> **Extracted data entries**
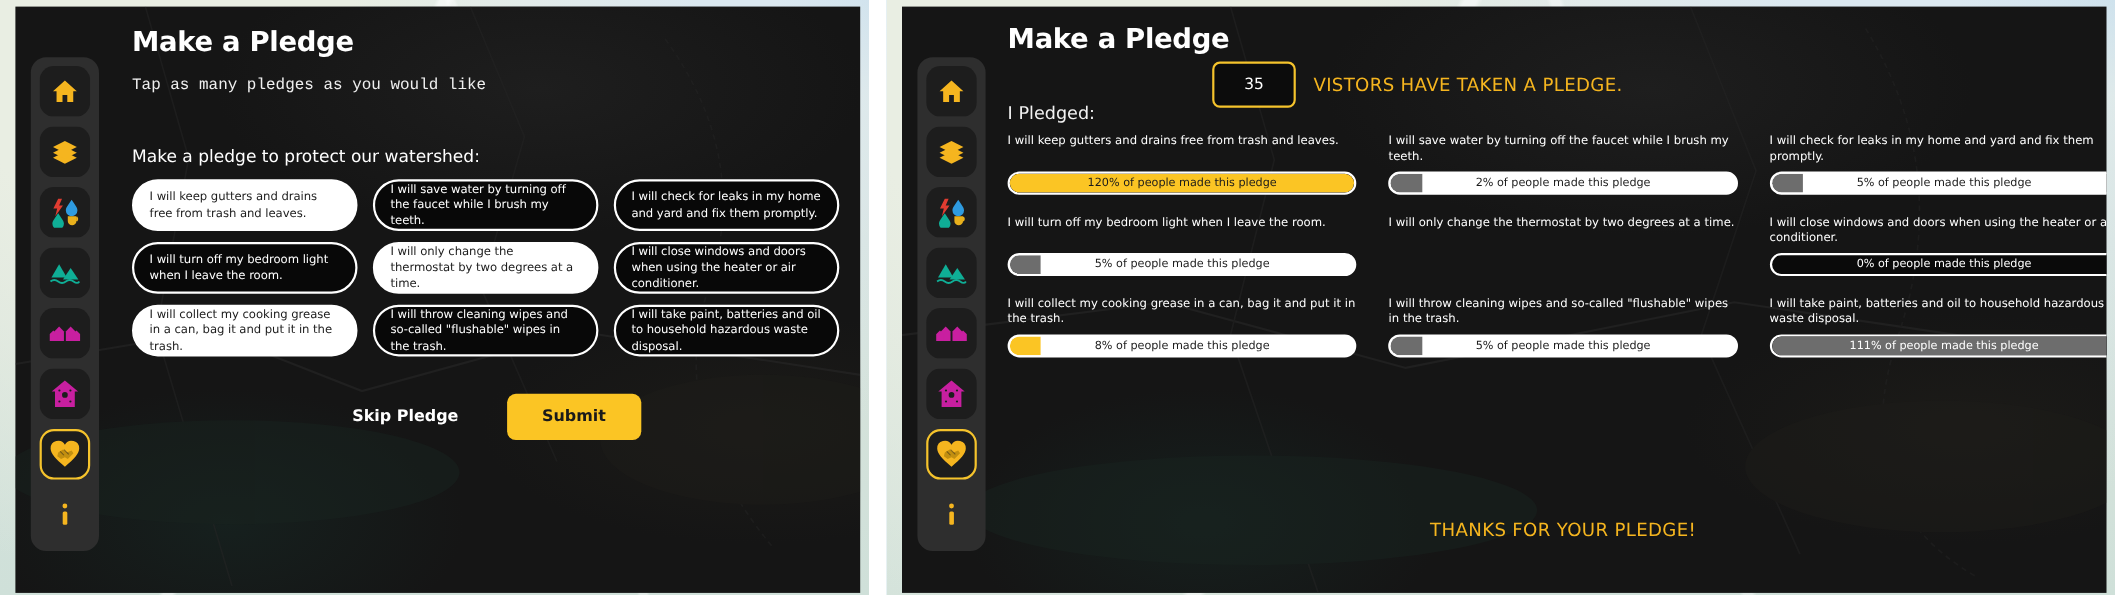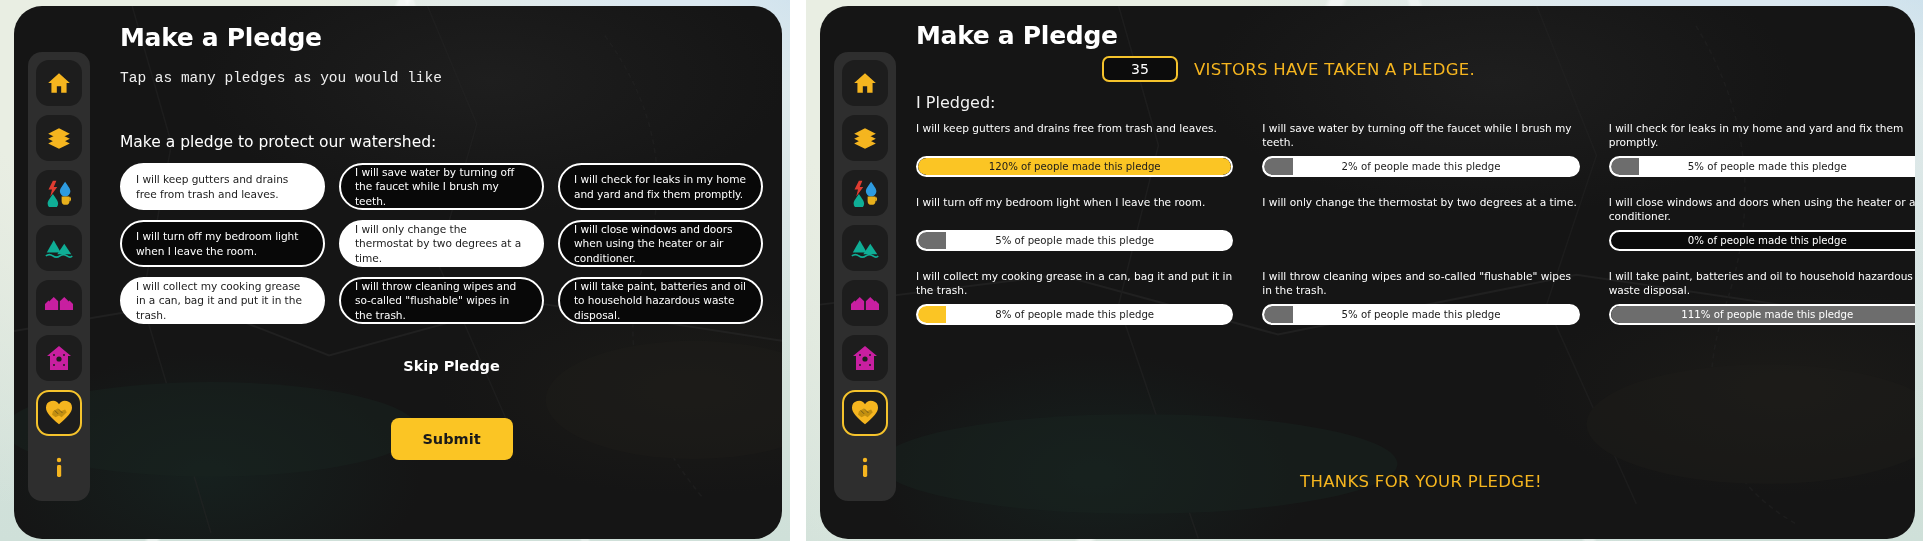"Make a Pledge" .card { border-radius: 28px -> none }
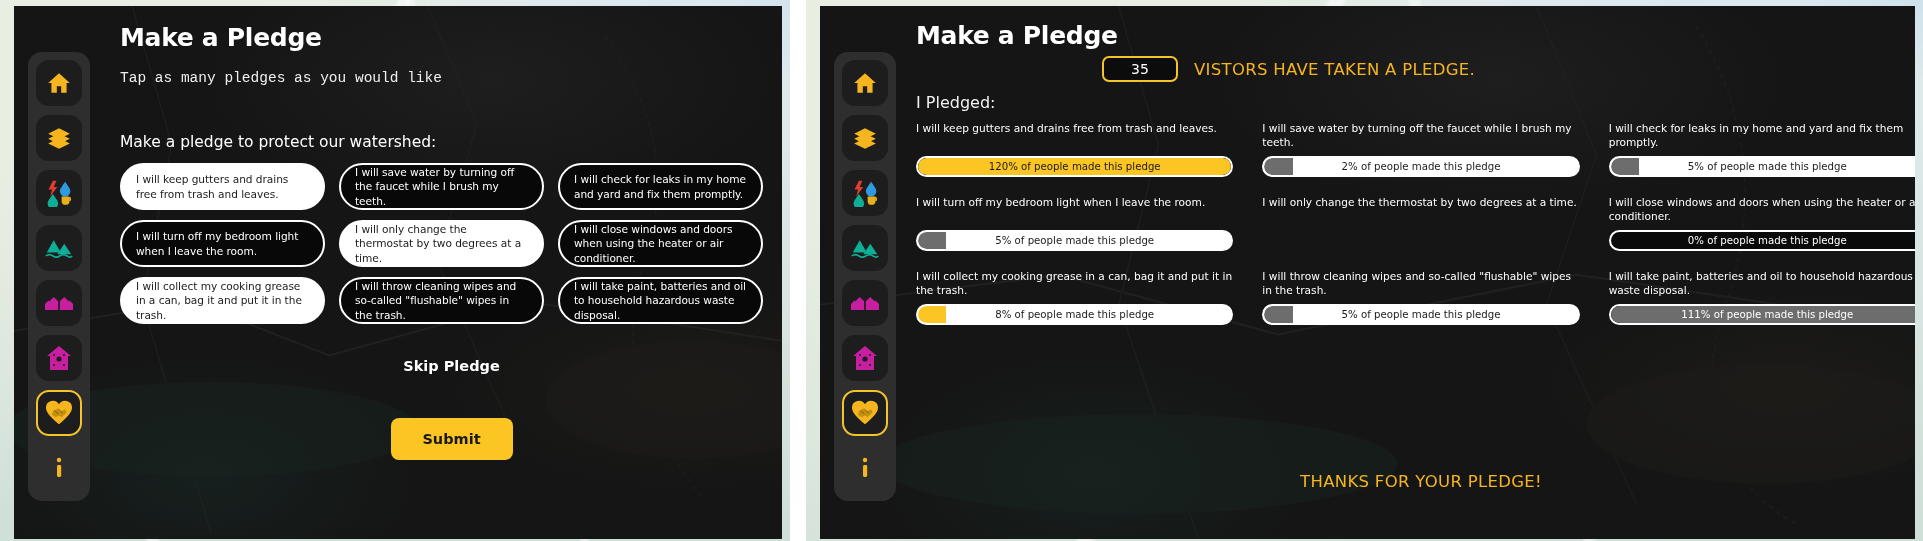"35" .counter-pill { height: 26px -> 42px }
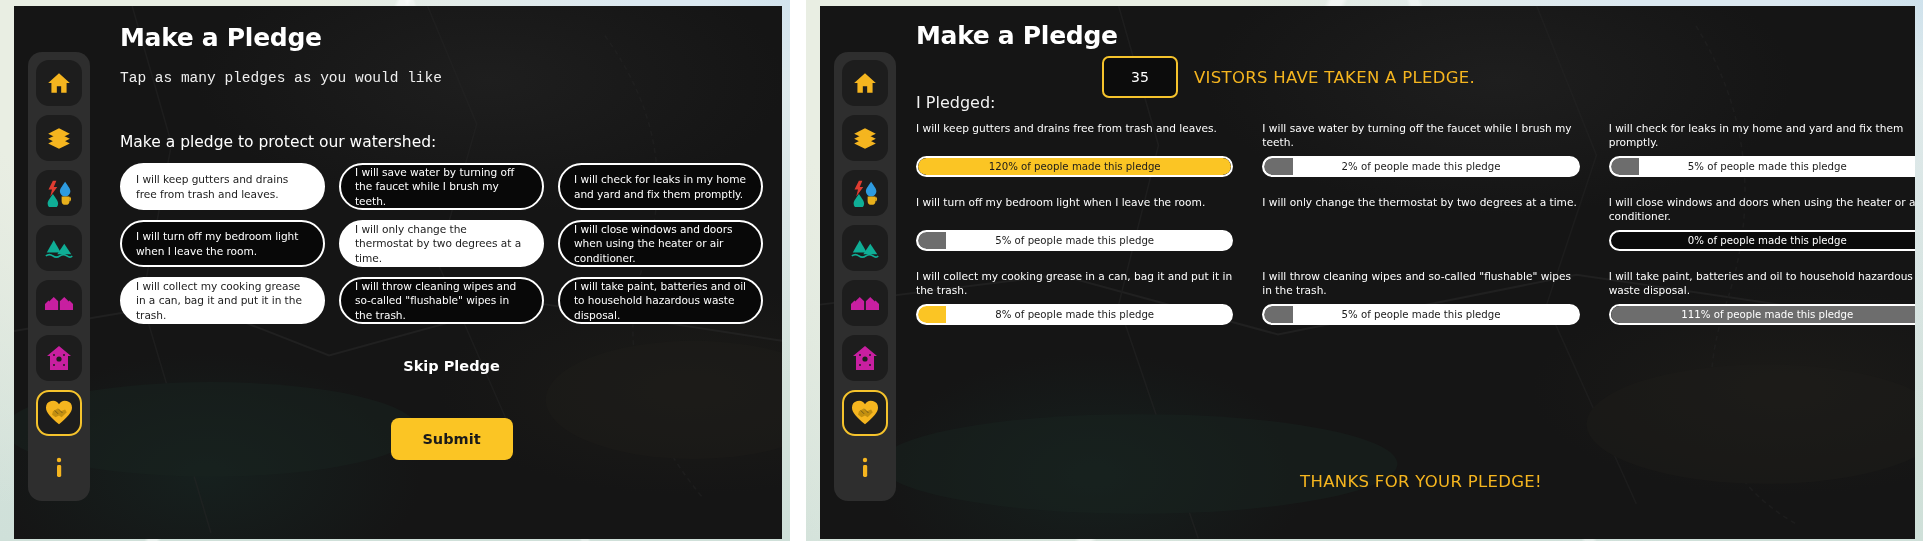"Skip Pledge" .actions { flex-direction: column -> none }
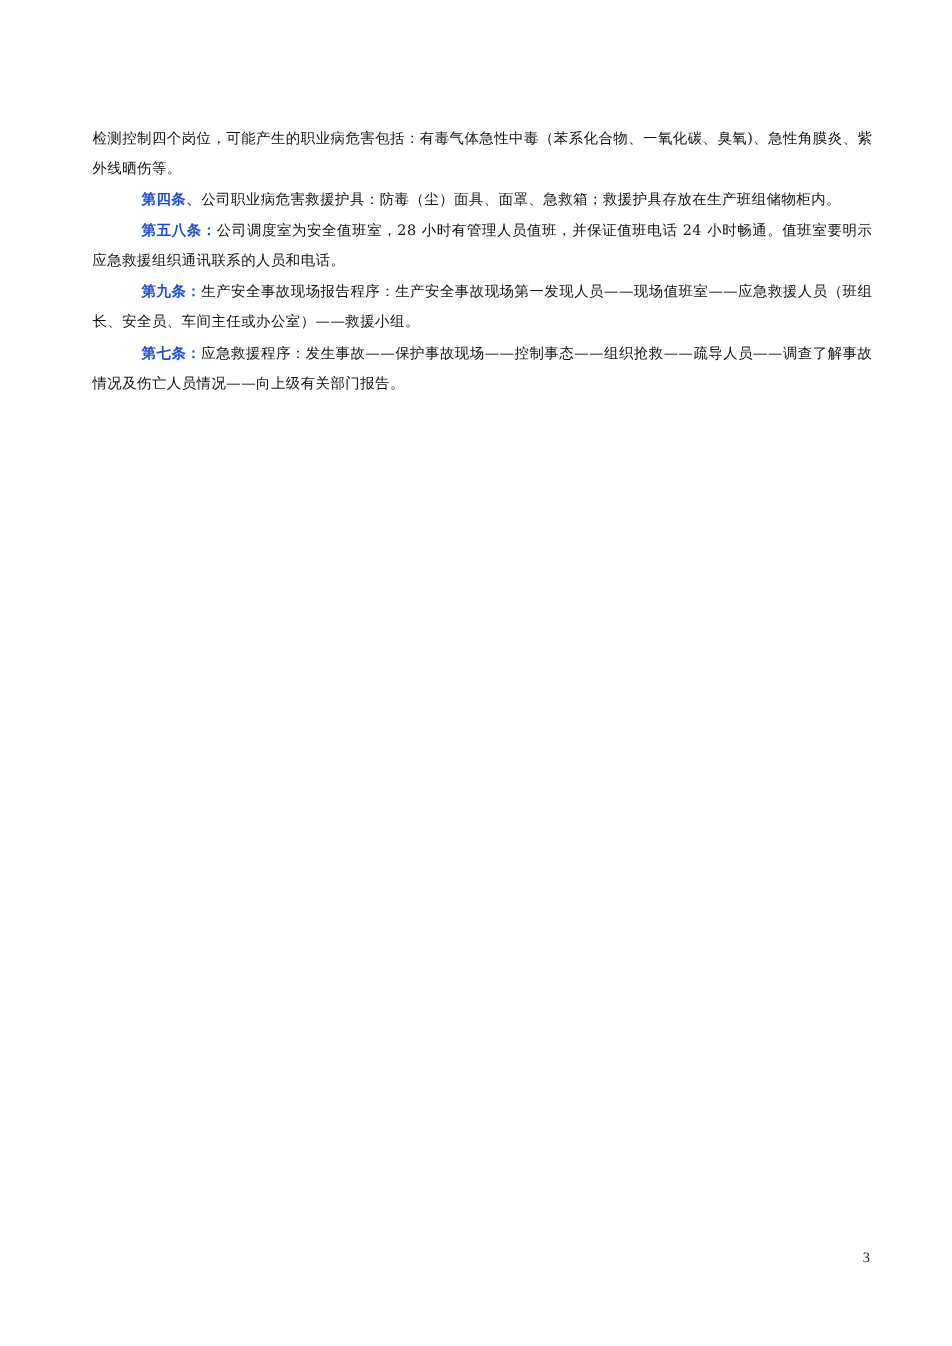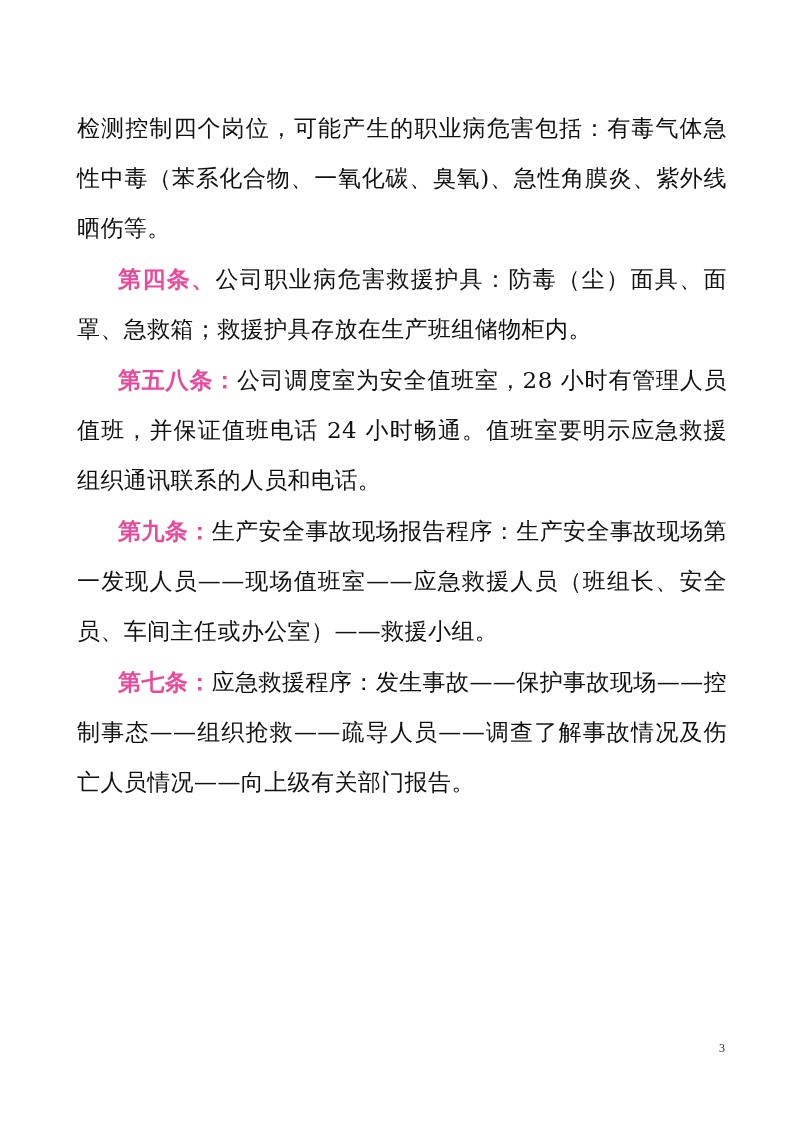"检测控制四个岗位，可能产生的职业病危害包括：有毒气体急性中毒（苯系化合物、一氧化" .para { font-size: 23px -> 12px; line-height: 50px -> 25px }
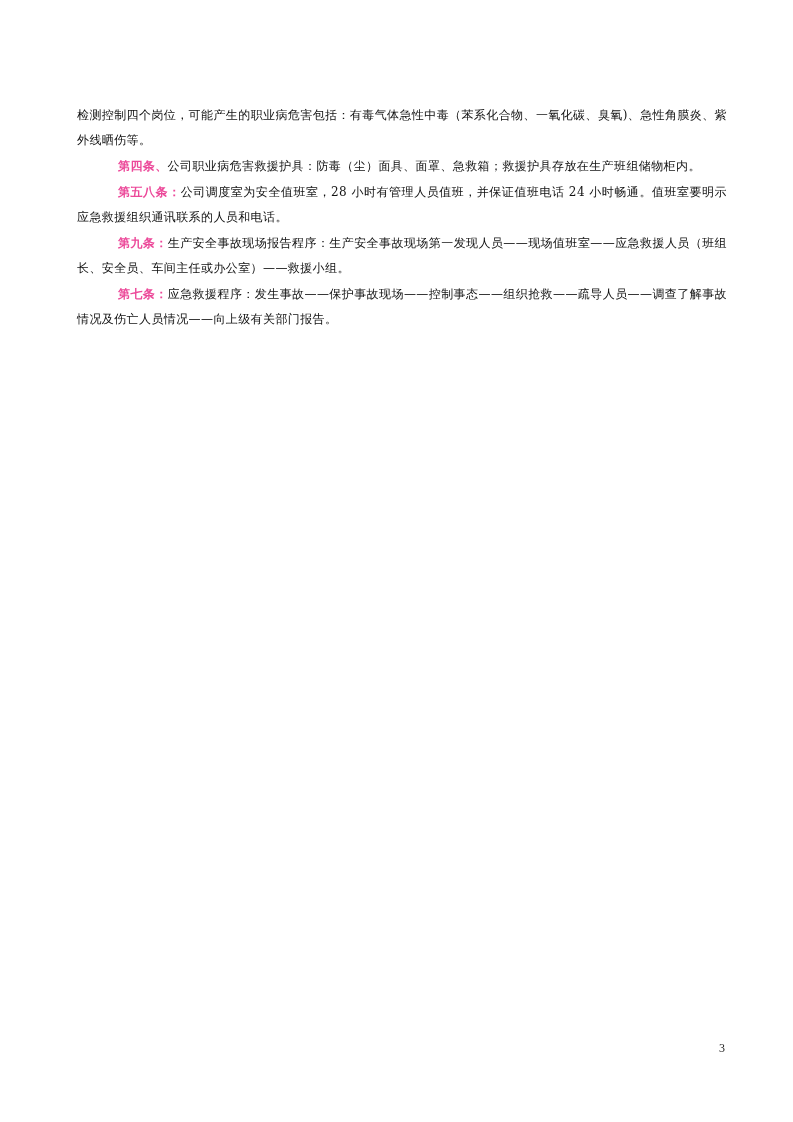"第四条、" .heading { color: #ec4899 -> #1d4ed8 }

> **What is required**
Omit the pictures and set down the records exactly.

> **Finished task**
"Make a Pledge" .card { border-radius: 28px -> none }
"35" .counter-pill { height: 26px -> 42px }
"Skip Pledge" .actions { flex-direction: column -> none }
"检测控制四个岗位，可能产生的职业病危害包括：有毒气体急性中毒（苯系化合物、一氧化" .para { font-size: 23px -> 12px; line-height: 50px -> 25px }
"第四条、" .heading { color: #ec4899 -> #1d4ed8 }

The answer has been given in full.